Novel Evaluation of Intravoxel Incoherent Motion Using Fourier Analysis for Prostate Cancer Detection

Akio Ogura1*, Fumie Maeda2 and Katsumi Hayakawa3
1Graduate School, Gunma Prefectural College of Health Sciences, Japan
2Department of Radiology, Kyoto City Hospital, Japan
3Department of Radiology, Iwate Prefectural Kamaishi Hospital, Japan
Corresponding author : Akio Ogura
Graduate School, Gunma Prefectural College of Health Sciences 323-1, Kamioki-machi, Maebashi, Gunma, Japan
Tel: +81 27 235-1211
E-mail: [email protected]
Received: June 02, 2016 Accepted: July 14, 2016 Published: July 20, 2016
Citation: Ogura A, Maeda F, Hayakawa K (2016) Novel Evaluation of Intravoxel Incoherent Motion Using Fourier Analysis for Prostate Cancer Detection.
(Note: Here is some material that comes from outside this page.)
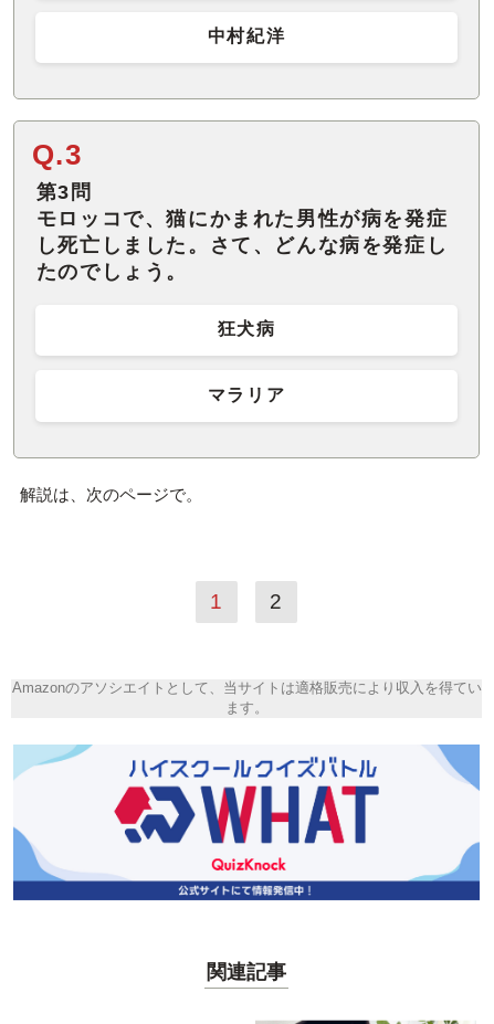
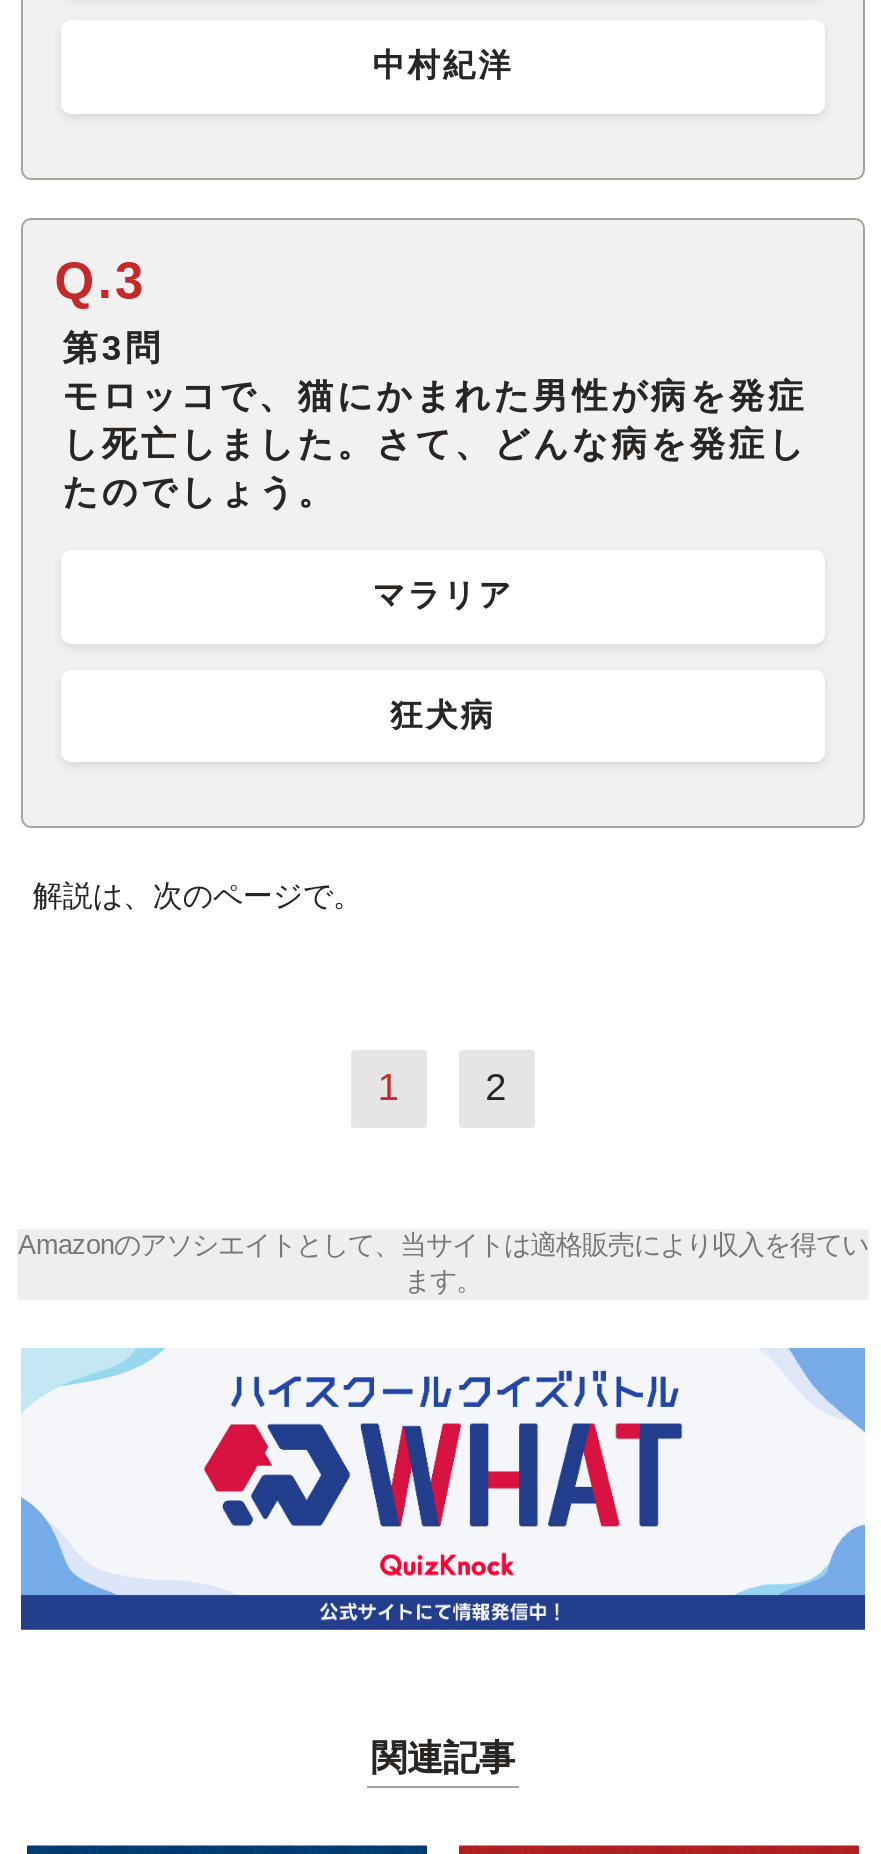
moved [217,320,276,338] -> [390,698,496,732]: 狂犬病
moved [208,385,285,404] -> [373,579,513,613]: マラリア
J Diagn Tech Biomed Anal 5:1. doi:10.4172/2469-5653.1000115

Abstract

Introduction:
To evaluate both a novel approach of data acquisition and the use of intravoxel incoherent motion (IVIM) as an analytical detection method in patients with prostate cancer.
Methods:
This study retrospectively evaluated 34 patients who had prostate cancer diagnosed on biopsy. Diffusion-weighted images (DWIs) were obtained at specific values. The IVIM diffusion model was used to ascertain the D*, ADC, and perfusion fraction (f). The fitting curve was determined using the Fourier transform. An intercept value at 0.05 of the Fourier transform curve was defined as the vascularity-value (V-value). The V-values were compared with the D*, f, and ADC.
Results:
Prostate cancer detection rates on each index were f = 0.59, D* = 0.56, ADC = 0.78. and V-value = 0.74. The rates of agreement obtained via a dynamic contrast enhanced (DCE)-MRI were f = 0.53, D* = 0.42, and V-value = 0.81. The total prostate cancer detection rates using the ADC and V-value were 91%, in comparison with the total detection rates of both the ADC and DCE together.
Conclusion:
A more detailed data acquisition is required for IVIM, and the Fourier transform was effective for evaluation of the IVIM curve shape. The V-value can be used to evaluate tumor vascularity.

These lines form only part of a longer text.